| RAW DATA |
....

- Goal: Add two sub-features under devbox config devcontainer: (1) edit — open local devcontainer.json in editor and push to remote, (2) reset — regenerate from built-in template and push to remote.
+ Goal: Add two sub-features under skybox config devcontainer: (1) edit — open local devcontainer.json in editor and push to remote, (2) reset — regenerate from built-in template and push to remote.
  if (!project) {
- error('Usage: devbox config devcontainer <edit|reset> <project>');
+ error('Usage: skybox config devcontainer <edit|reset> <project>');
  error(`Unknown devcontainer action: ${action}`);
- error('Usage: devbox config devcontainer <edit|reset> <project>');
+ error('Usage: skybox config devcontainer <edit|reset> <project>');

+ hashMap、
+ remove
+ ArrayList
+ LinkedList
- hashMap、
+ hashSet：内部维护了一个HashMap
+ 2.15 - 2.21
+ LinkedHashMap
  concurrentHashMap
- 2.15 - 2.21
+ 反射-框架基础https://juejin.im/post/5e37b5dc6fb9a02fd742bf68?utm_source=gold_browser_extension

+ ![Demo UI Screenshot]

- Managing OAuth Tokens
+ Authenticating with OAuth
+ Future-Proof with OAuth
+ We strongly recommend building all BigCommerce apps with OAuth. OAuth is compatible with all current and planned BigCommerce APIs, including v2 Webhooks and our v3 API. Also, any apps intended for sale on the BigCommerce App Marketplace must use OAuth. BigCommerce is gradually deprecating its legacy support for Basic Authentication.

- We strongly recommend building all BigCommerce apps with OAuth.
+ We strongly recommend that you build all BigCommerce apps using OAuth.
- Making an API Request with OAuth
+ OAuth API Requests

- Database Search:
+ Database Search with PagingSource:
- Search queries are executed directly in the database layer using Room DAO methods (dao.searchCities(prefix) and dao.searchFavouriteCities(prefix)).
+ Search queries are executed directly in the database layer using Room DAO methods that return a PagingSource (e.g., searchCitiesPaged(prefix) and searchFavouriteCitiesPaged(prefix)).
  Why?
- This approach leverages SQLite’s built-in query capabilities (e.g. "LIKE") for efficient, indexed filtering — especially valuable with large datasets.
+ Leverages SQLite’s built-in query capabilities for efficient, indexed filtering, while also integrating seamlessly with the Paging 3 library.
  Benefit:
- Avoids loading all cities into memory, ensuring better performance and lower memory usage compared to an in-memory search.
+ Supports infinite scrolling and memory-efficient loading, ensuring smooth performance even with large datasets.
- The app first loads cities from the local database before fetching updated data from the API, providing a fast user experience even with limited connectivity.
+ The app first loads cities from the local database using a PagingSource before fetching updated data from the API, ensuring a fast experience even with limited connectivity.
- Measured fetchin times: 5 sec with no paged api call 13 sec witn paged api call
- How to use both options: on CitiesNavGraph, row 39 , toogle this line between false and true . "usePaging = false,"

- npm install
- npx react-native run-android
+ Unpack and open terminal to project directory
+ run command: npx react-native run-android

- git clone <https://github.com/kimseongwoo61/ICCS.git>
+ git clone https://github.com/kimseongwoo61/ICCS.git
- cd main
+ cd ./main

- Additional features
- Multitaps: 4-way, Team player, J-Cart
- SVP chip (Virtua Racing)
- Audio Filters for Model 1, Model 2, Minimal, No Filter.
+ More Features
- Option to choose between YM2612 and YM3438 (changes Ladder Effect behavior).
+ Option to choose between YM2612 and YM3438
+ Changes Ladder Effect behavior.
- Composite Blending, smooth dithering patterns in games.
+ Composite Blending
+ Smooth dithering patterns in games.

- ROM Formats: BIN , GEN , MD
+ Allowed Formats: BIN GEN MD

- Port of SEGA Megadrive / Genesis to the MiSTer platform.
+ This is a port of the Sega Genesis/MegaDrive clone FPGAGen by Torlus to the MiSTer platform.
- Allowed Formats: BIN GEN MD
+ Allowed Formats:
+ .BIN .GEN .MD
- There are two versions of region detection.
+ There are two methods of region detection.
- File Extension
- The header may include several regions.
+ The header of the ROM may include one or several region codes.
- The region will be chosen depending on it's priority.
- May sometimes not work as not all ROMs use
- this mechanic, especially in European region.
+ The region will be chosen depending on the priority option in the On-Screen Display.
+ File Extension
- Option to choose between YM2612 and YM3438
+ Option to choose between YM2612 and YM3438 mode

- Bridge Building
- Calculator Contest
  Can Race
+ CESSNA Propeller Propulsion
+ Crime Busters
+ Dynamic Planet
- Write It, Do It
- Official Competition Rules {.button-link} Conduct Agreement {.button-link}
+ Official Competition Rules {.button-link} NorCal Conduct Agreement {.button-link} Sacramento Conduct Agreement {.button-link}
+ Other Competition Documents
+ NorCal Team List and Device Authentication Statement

....

| WHAT YOU ARE ASKED TO DO |
Find each line above that contains "MiSTer", and copy those lines.

| ANSWER |
- Port of SEGA Megadrive / Genesis to the MiSTer platform.
+ This is a port of the Sega Genesis/MegaDrive clone FPGAGen by Torlus to the MiSTer platform.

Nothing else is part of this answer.